Figure 1 The evolution of musical texture from Middle Ages to the present
5.4.1. Graphic representation
The graphic representations shown as Figure 1 resemble part of an electroacoustic score, and this is not accidental. Electroacoustic scores usually show information about the texture and its changes over time. Alternatively, the middle column in Figure 1 illustrates how the different textures are traditionally constructed, but also shows the continuous accumulation of layers over the succession of periods. This is a continuous reformation which, with each development, requires different ways of listening to and understanding music. In each period the focus of attention, not only for the composer but also for the performer and for the listener, differs. In monophony, with only one voice, the listener’s attention is focused solely on a single melodic line. In polyphony, the listener follows the melodic activity from one voice to another and, later, in homophony, which has a melody with chordal accompaniment, the listener focuses on the melody in the predominant voice. According to my proposal, in the next stage, termed holophony, the listener focuses on the synthesis of the simultaneously-layered sound streams and their morphopoiesis over time.

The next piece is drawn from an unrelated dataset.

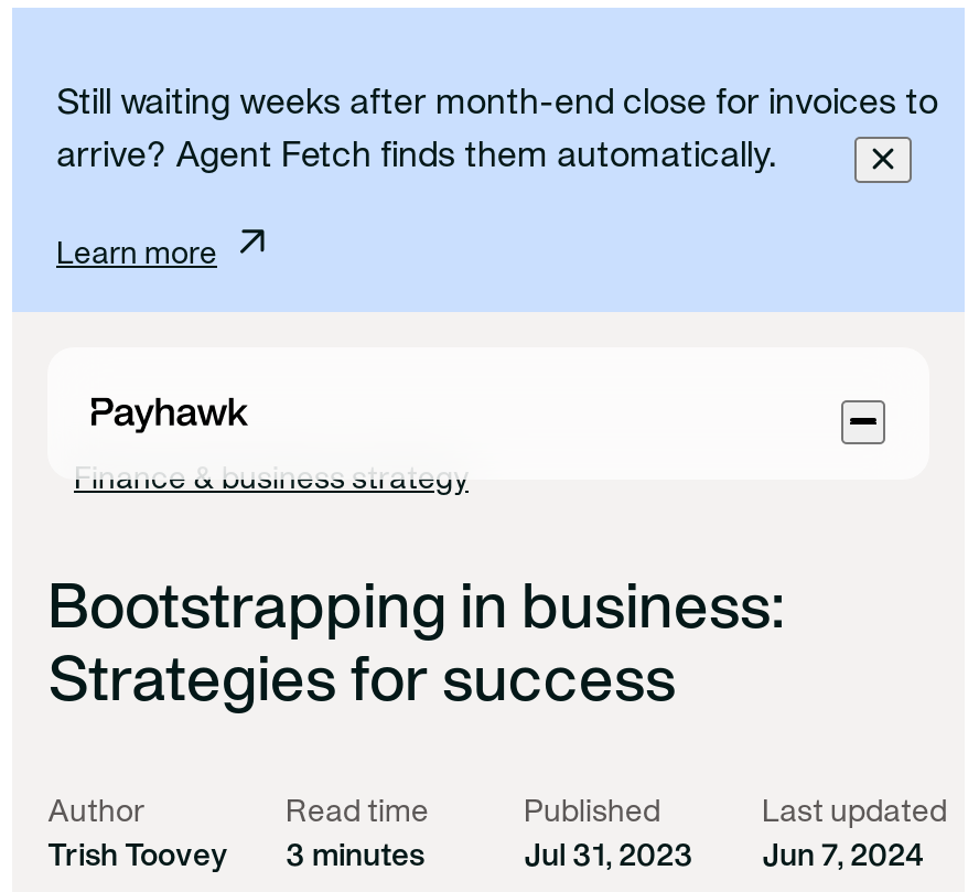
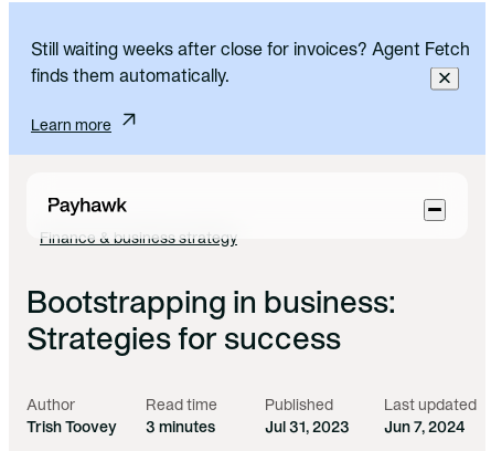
[56,89,938,120] Still waiting weeks after month-end close for invoices to -> [31,43,470,59] Still waiting weeks after close for invoices? Agent Fetch
[56,142,777,173] arrive? Agent Fetch finds them automatically. -> [31,70,230,85] finds them automatically.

The focus of the listener shifts in and out from one layer to another or from one group of layers to another. Overloading the structure with too many layers could produce chaos, however, whereas too few or excessively contrasting layers could move the perceptual interest away from the intrinsic elements of the sound, or could limit the potential for further development.
The year 1950 (Figure 1) is proposed as the symbolic start of the holophonic texture in music. After the Second World War and around 1950, the Darmstadt school started to play a prominent role on the international avant-garde music scene, and a period of great experimentalism in the USA began to break the previously unchallenged traditions and to determine new musical values. It was the time of premières of pieces of ‘musique concrète’ and ‘Elektronische Musik’ in Paris and in Cologne respectively, as well as of the appearance of theoretical writings such as A la Recherche d’une Musique Concrète by P. Schaeffer (Schaeffer, 1952) and The Phenomenology of Internal Time-Consciousness by E. Husserl (Husserl, 1950). At the end of the decade came the invention of the transistor, which opened new possibilities for electroacoustic music and for the manipulation of sound itself.
The nascent potential of holophonic texture has yet to be fully realized by composers and theorists. With about 50 years behind it, perhaps holophonic texture is still in its infancy, yet old enough to be recognized and understood. The contribution of music technology, with its developing compositional applications, will continue to play a catalytic role in the further development of holophonic strategies in musical composition. In addition, the research field of psychoacoustics will study further areas in the perception and cognition of music and sound.
I believe that holophony, as a new type of musical texture, embraces a broad spectrum of musical directions within today’s electroacoustic music as well as instrumental music. It provides a new concept for use in describing, analysing, understanding, experiencing and making music.